Dollar Store Demand Drives Down Cap Rates
- Aug 19, 2020
Cap rates within the single-tenant net lease dollar store sector compressed by 12 basis points to 6.98 percent in the second quarter of 2020 when compared to the second quarter of 2019. This represented the lowest cap rates for the dollar store sector in the past three years. Cap rates for all three of the major dollar store retailers (Dollar General, Family Dollar and Dollar Tree) compressed during this time frame; however, the dollar store sector remained priced at a discount to the overall net lease retail market. Cap rates for Dollar General, Family Dollar and Dollar Tree compressed by 15, 10 and 7 basis points, respectively.
Throughout the majority of 2020, dollar stores represented an important niche within the net lease sector as they were categorized as essential retailers during the COVID-19 pandemic. Investors, especially those in 1031 exchanges, pursued dollar store assets over other net lease options as dollar stores were open for business, experienced high sales volumes and had financing available. The increased demand for this sector is the primary contributing factor for the decrease in cap rates. Furthermore, the median remaining lease term for available properties during the second quarter increased by one year to approximately 11 years.
Low Barriers, High Expectations
Meanwhile, 1031 investors with lower absolute dollar amount exchanges continue to flock to this sector. Dollar store properties offer investors long-term leases to investment-grade tenants at higher cap rates compared to the overall net lease market. Dollar store properties were priced at a 73-basis-point discount to the overall net lease retail market (6.25 percent) in the second quarter of 2020. While the overall net lease market transaction volume experienced a sharp decline of more than 20 percent through the first two quarters of 2020, transactions in the single tenant dollar store sector increased by approximately 3 percent.

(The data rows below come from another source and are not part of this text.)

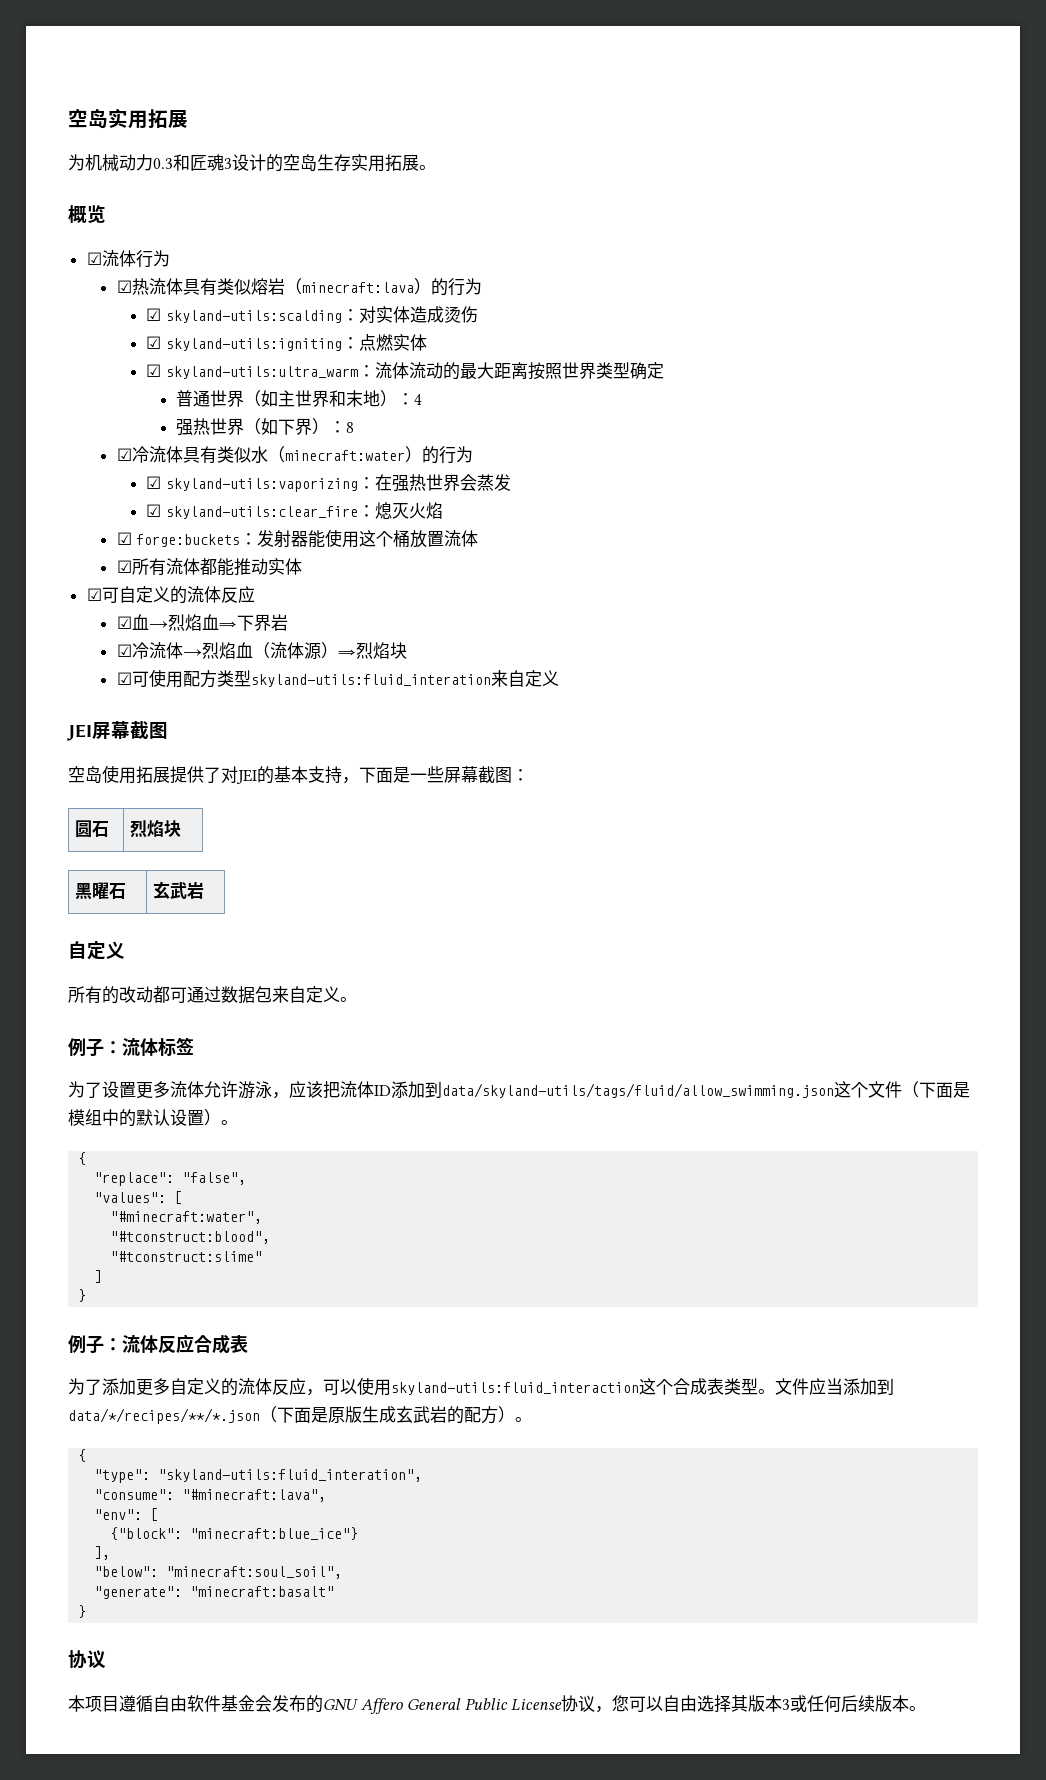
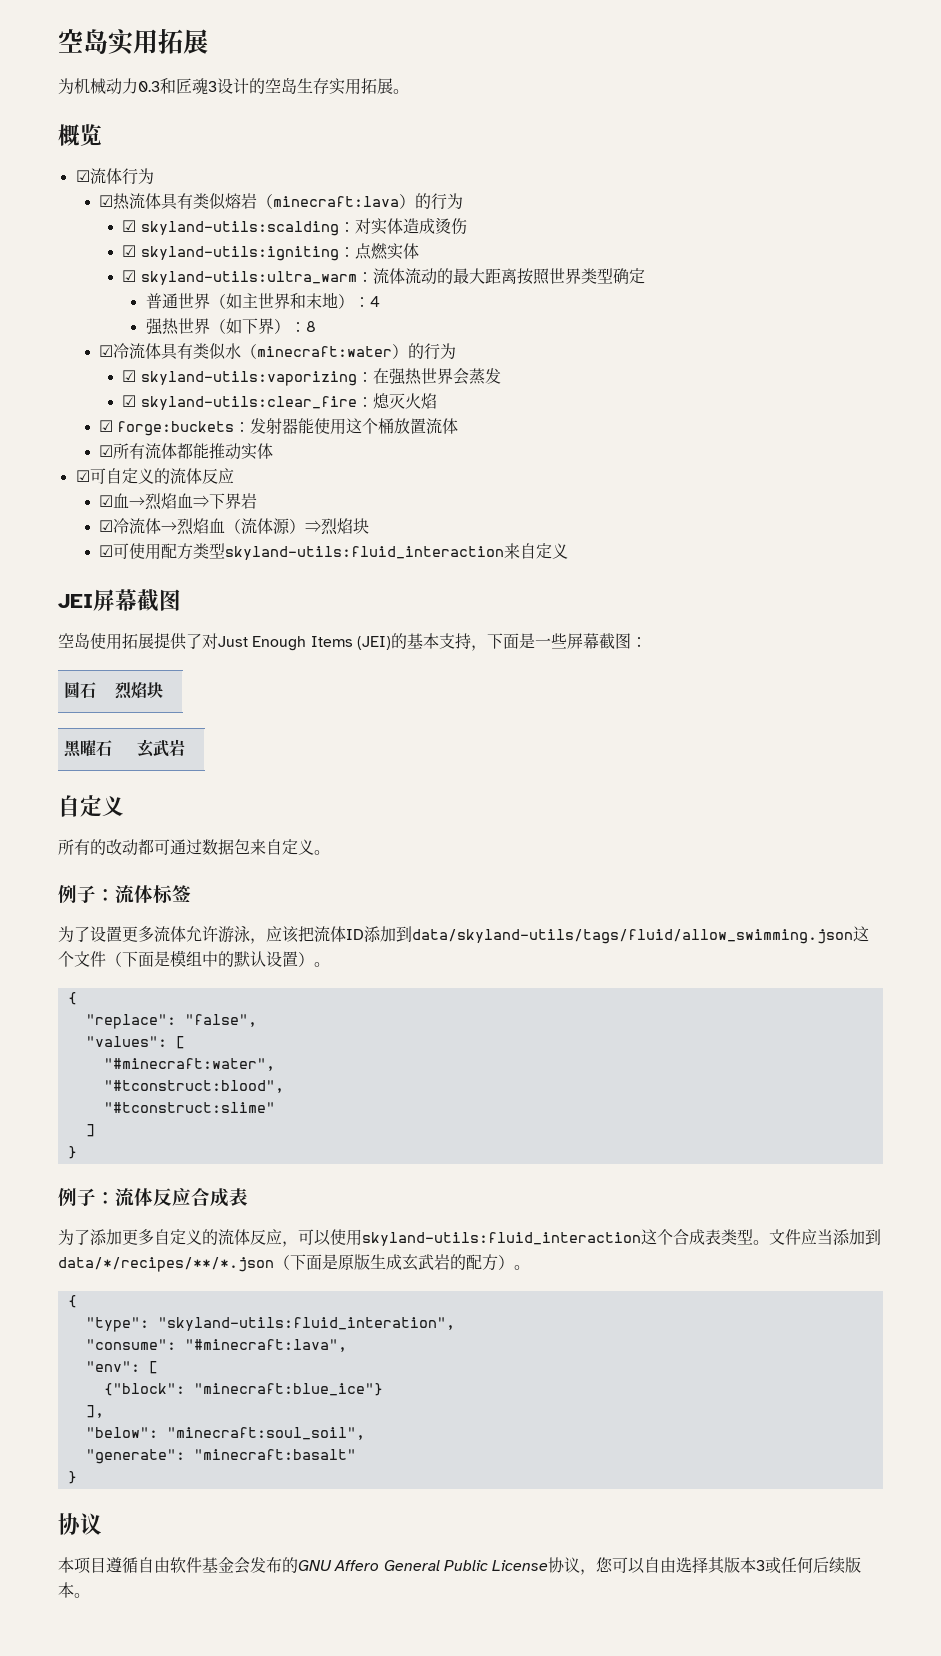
- ☑可使用配方类型skyland-utils:fluid_interation来自定义
+ ☑可使用配方类型skyland-utils:fluid_interaction来自定义
- 空岛使用拓展提供了对JEI的基本支持，下面是一些屏幕截图：
+ 空岛使用拓展提供了对Just Enough Items (JEI)的基本支持，下面是一些屏幕截图：

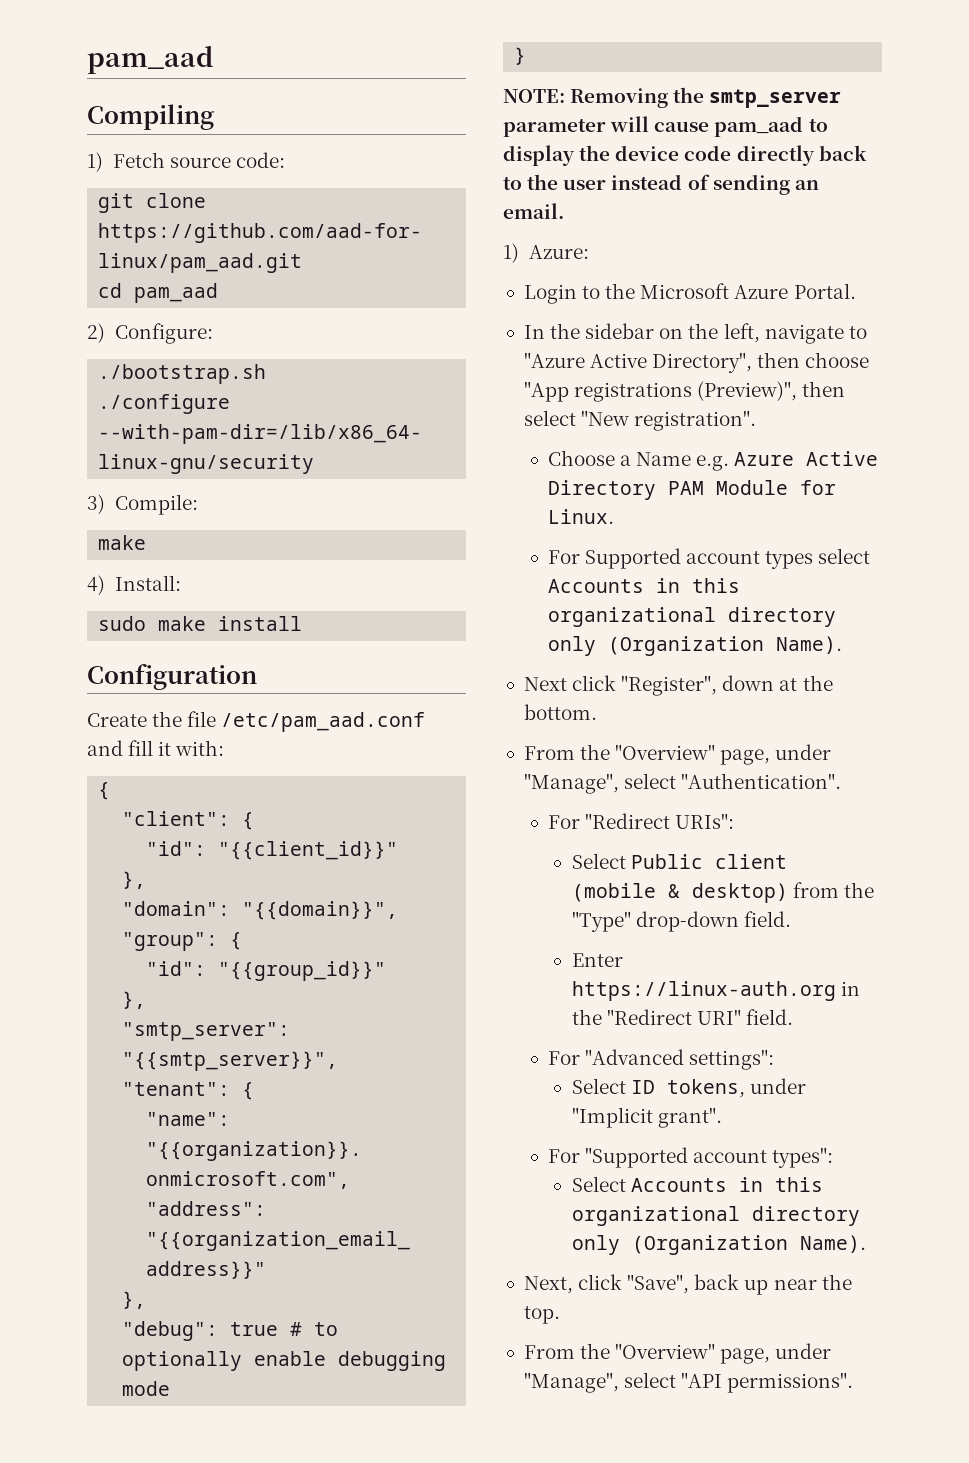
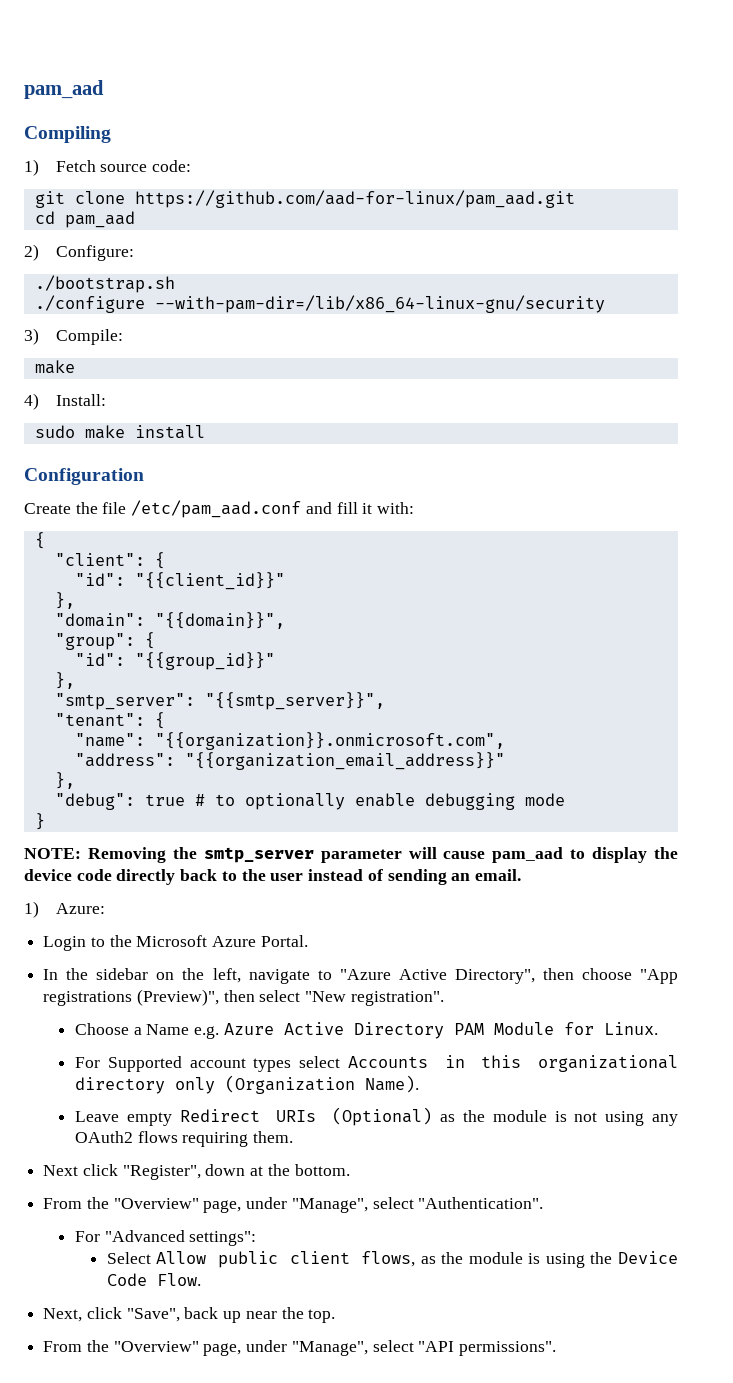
+ Leave empty Redirect URIs (Optional) as the module is not using any OAuth2 flows requiring them.
- For "Redirect URIs":
- Select Public client (mobile & desktop) from the "Type" drop-down field.
- Enter https://linux-auth.org in the "Redirect URI" field.
  For "Advanced settings":
- Select ID tokens, under "Implicit grant".
- For "Supported account types":
- Select Accounts in this organizational directory only (Organization Name).
+ Select Allow public client flows, as the module is using the Device Code Flow.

The net lease dollar store sector will continue to be active as investors are attracted to the higher yields this asset class generates when compared to other net lease sectors. As dollar store retailers continue to perform in all types of economic environments, investors of all classes will continue to seek out these investments. A recent poll conducted by The Boulder Group illustrated the majority of net lease participants (62 percent) expect dollar store transactions to increase in the last two quarters of 2020 when compared to 2019. New construction dollar stores will remain in the highest demand, and the national expansion plans of the dollar store retailers will keep supply up regardless of their heightened demand.
Randy Blankstein is the president of net lease advisory firm The Boulder Group.